Incorrect: We were thinking about going to the movies.
You can overcome this with dialogue if possible in the context.
– Avoid using the ‘ing’ word at the start of a paragraph.
Incorrect: Leaning against his car, he looked as if he owned the world.
It’s best to show his attitude instead.
Here’s a link with more information on present participles: http://www.tolearnenglish.com/free/news/0gpresentparticiples.htm
Keep it Simple
– Make sure you can justify every word in sentences with more than 25 words.
– Don’t repeat yourself. What I mean is beware of repetitive phrases or words within the same sentence or paragraph. The only time repeating yourself is justified is if it shows a personality trait or disability. Also, avoid echoes. Echoes are any words repeated in a sentence, or repeated in a paragraph.
– Dialogue tags. Avoid too many ‘he said’, ‘she said’. Use action tags where possible.
Phrase things carefully
– Do not allow body parts to take on their own actions. These might be subtle but if your head falls into your hands, or your eyes follow the blonde, or a hand drops into a lap, it could be a worry! They should not take on a POV.
Incorrect: Dark eyes searched the shadows.
Correct: She peered into the shadows, searching…
Incorrect: Trembling fingers sought comfort from the fire.
Correct: She held trembling fingers toward the fire, warming them.
– Avoid using Action before Reaction.
Incorrect: He flinched when he heard gunfire.
Correct: When he heard gunfire, he flinched.

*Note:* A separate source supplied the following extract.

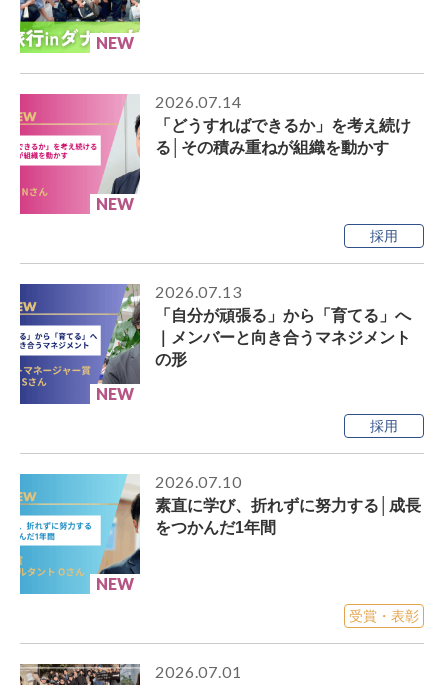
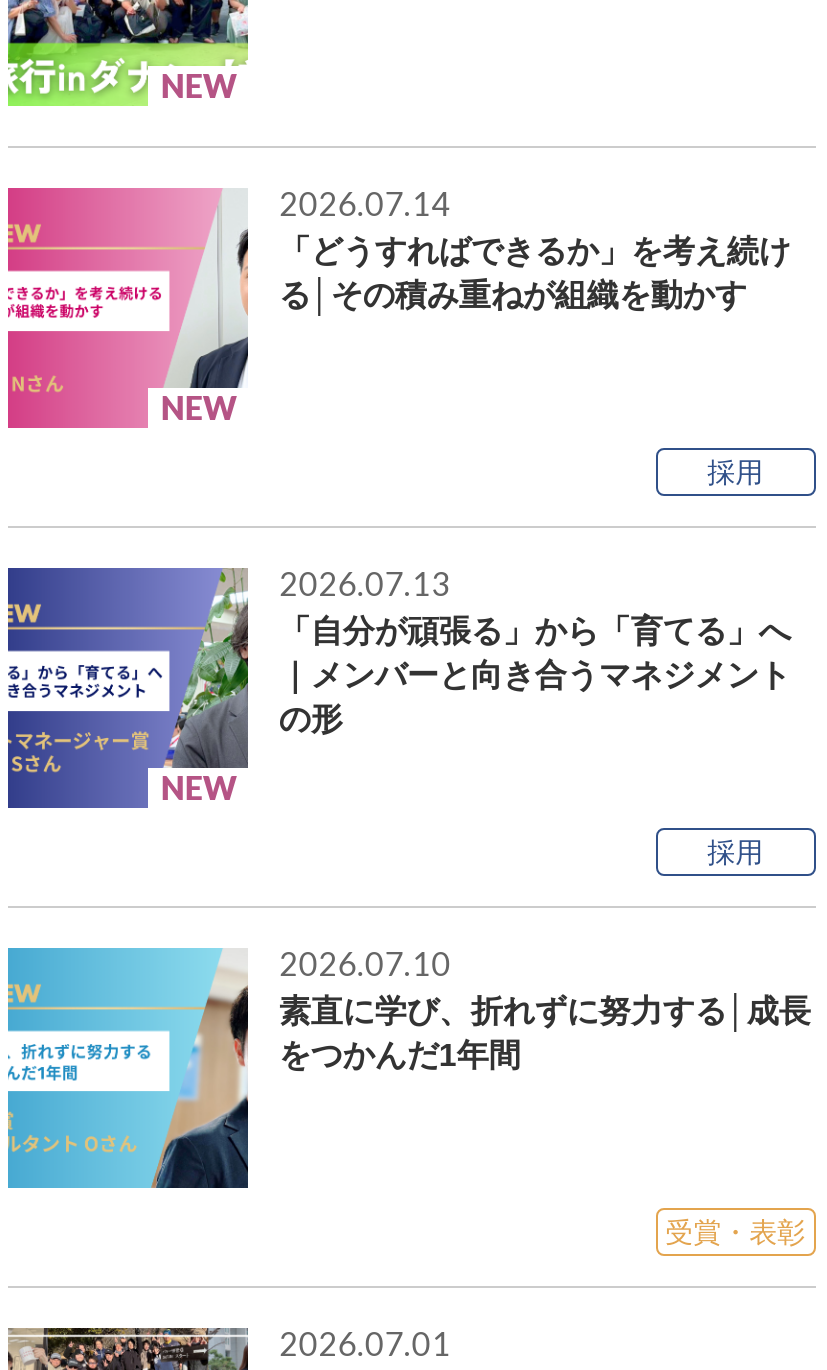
- NEW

Incorrect: She opened the umbrella when the storm broke.
Correct: When the storm broke, she opened the umbrella.
Incorrect: He flipped open his phone when he heard his ring tone.
Correct: He heard his ring tone and flipped open his phone.
Make it shine
All these pet peeves have been discussed before. Rest assured finding too many of these words or problems left uncorrected in a manuscript shows a lack of care in the author’s writing. Whether looking to join a publisher or making a move to self publish…make notes and take the time to go through your work.
If you have a great story, but haven’t done the work, don’t expect an editor to hold your hand. They have hundreds of manuscripts to read. Although they can empathise with the thrill of seeing your work in print/ ebook, it isn’t going to happen if your manuscript ends up in the reject pile.
Don’t be lazy. Apply your craft. Polish! Then your story has a chance to impress.
What can you add to the list? Do you have your own pet peeves?